A Modular Light-weight Voxel-Based 3D Wildfire Propagation Simulator in Python Using LiDAR Data, High-Performance Computing (HPC), and Immersive Scientific Visualization
Keywords: 3D Wildfire Propagation, Fire Spread Visualization, LiDAR, High-Performance Computing
Abstract. Simulating fire spread and identifying potential propagation pathways in the Wildland–Urban Interface (WUI) are critical for wildfire prevention, emergency preparedness, and firefighting—especially in the wake of catastrophic events such as the 2025 Los Angeles wildfire, the 2019–2020 Australian bushfires, and the 2023 wildfires in Greece. Despite growing awareness of wildfire risks near urban boundaries, lightweight, high-resolution 3D simulation tools remain limited, hindering scenario-based planning and rapid response.

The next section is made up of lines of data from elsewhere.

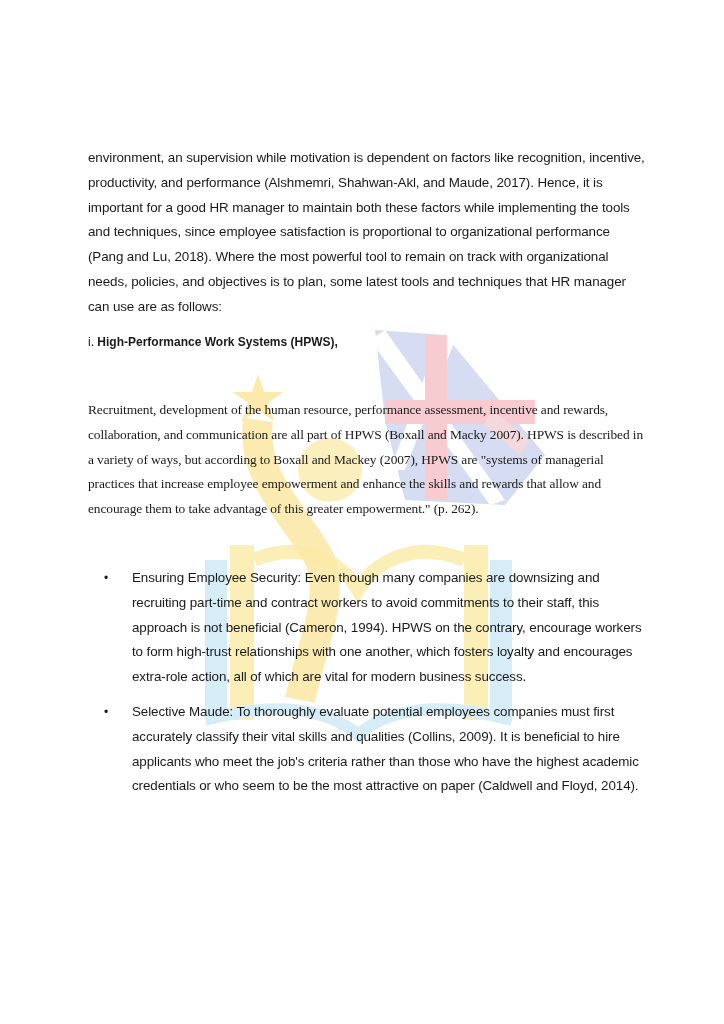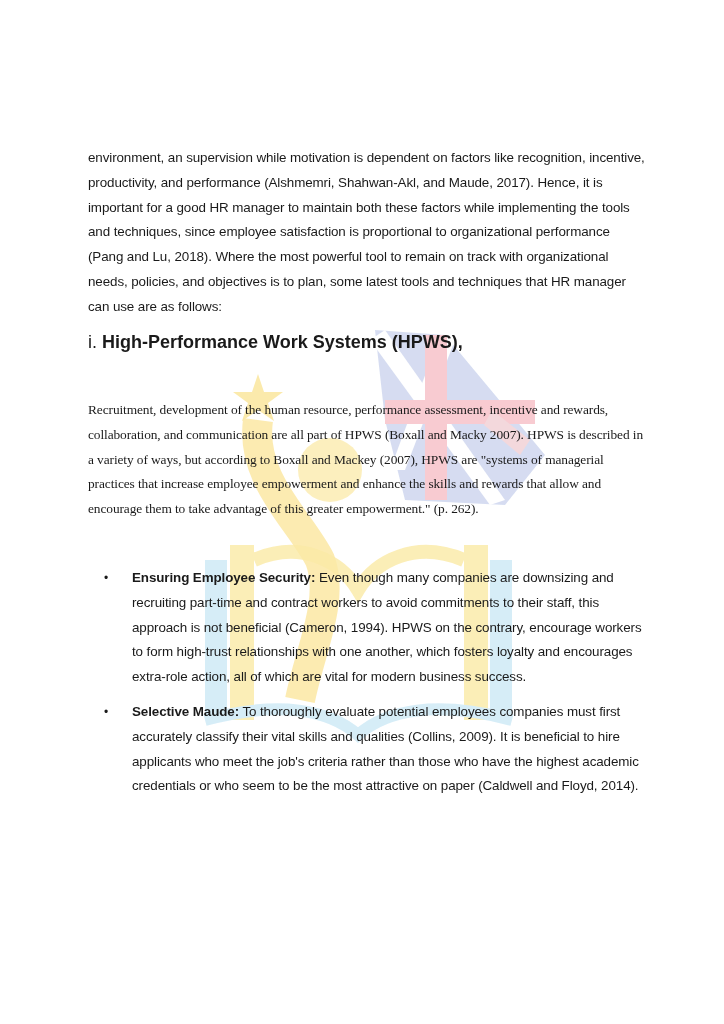--- a/index.html
+++ b/index.html
@@ -16,7 +16,7 @@
     font-size: 13.4px; line-height: 24.8px; letter-spacing: -0.1px;
   }
   .p1 { top: 146px; }
-  .heading { position: absolute; left: 88px; top: 330px; font-size: 18px; line-height: 24px; text-align: center; }
+  .heading { position: absolute; left: 88px; top: 330px; font-size: 12px; line-height: 24px; text-align: center; }
   .heading b { font-weight: bold; }
   .p2 { top: 398px; font-family: Liberation Serif, serif; }
   .bullet-list { position: absolute; left: 88px; top: 566px; width: 560px; margin: 0; padding: 0; list-style: none; }

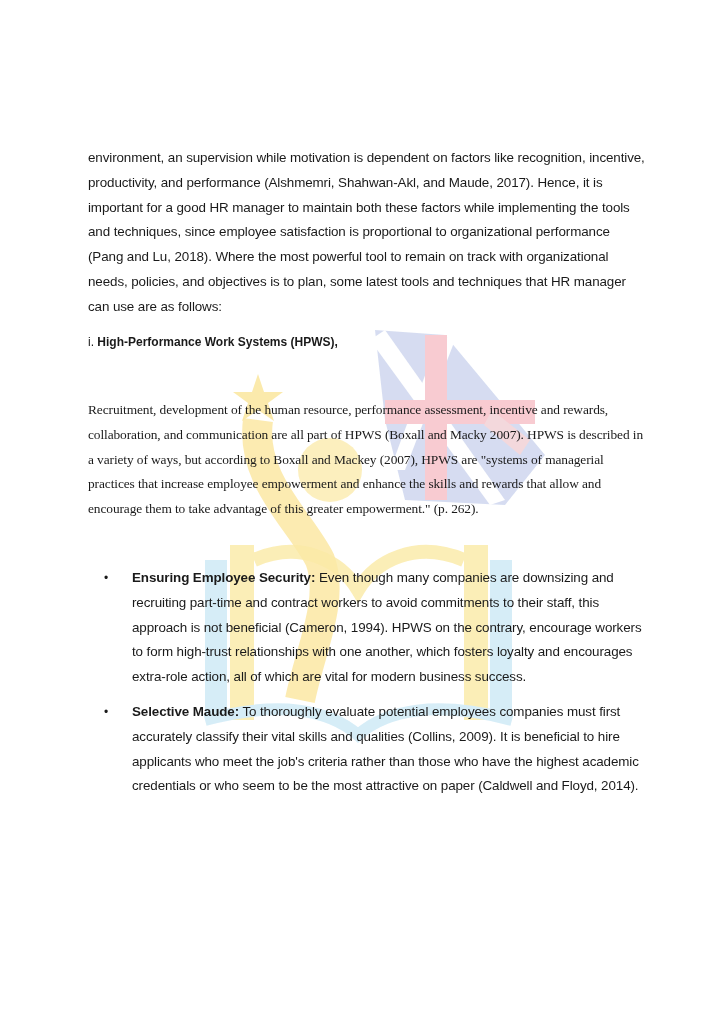--- a/index.html
+++ b/index.html
@@ -23,7 +23,7 @@
   .bullet-item { position: relative; padding-left: 44px; font-size: 13.4px; line-height: 24.8px; letter-spacing: -0.1px; }
   .bullet-item + .bullet-item { margin-top: 10px; }
   .bullet-dot { position: absolute; left: 16px; top: 0; font-size: 12px; }
-  .bold { font-weight: bold; }
+  .bold { font-weight: normal; }
 </style>
 </head>
 <body>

To address this gap, we present a voxel-based 3D wildfire propagation simulator developed in Python. The simulator integrates LiDAR-derived voxel models of urban environments, GIS-informed fuel characterizations, and high-performance parallelism via the Taichi framework. Fire dynamics are modeled across 3D voxel grids using a hybrid of physics-based and empirical approaches, incorporating key parameters such as wind speed, fuel type, and moisture content. Critical processes—including inter-voxel heat transfer, crown fire spread, and surface fireline intensity—are captured to simulate realistic fire behavior. Simulation results are exported in standard 3D formats for immersive visualization in platforms such as Blender and Unity. A case study using LiDAR data from Newcastle, Australia demonstrates the tool’s real-world applicability. Designed for modularity and extensibility, the simulator supports model replacement, parameter tuning, and integration with diverse spatial datasets. It also serves as a scalable framework for high-fidelity modeling of inter-voxel mass and energy transfer in complex urban environments, enhancing decision-support capabilities. Additionally, the tool generates synthetic fire spread data, enabling the training of generative AI models and integration with broader urban and environmental simulation platforms.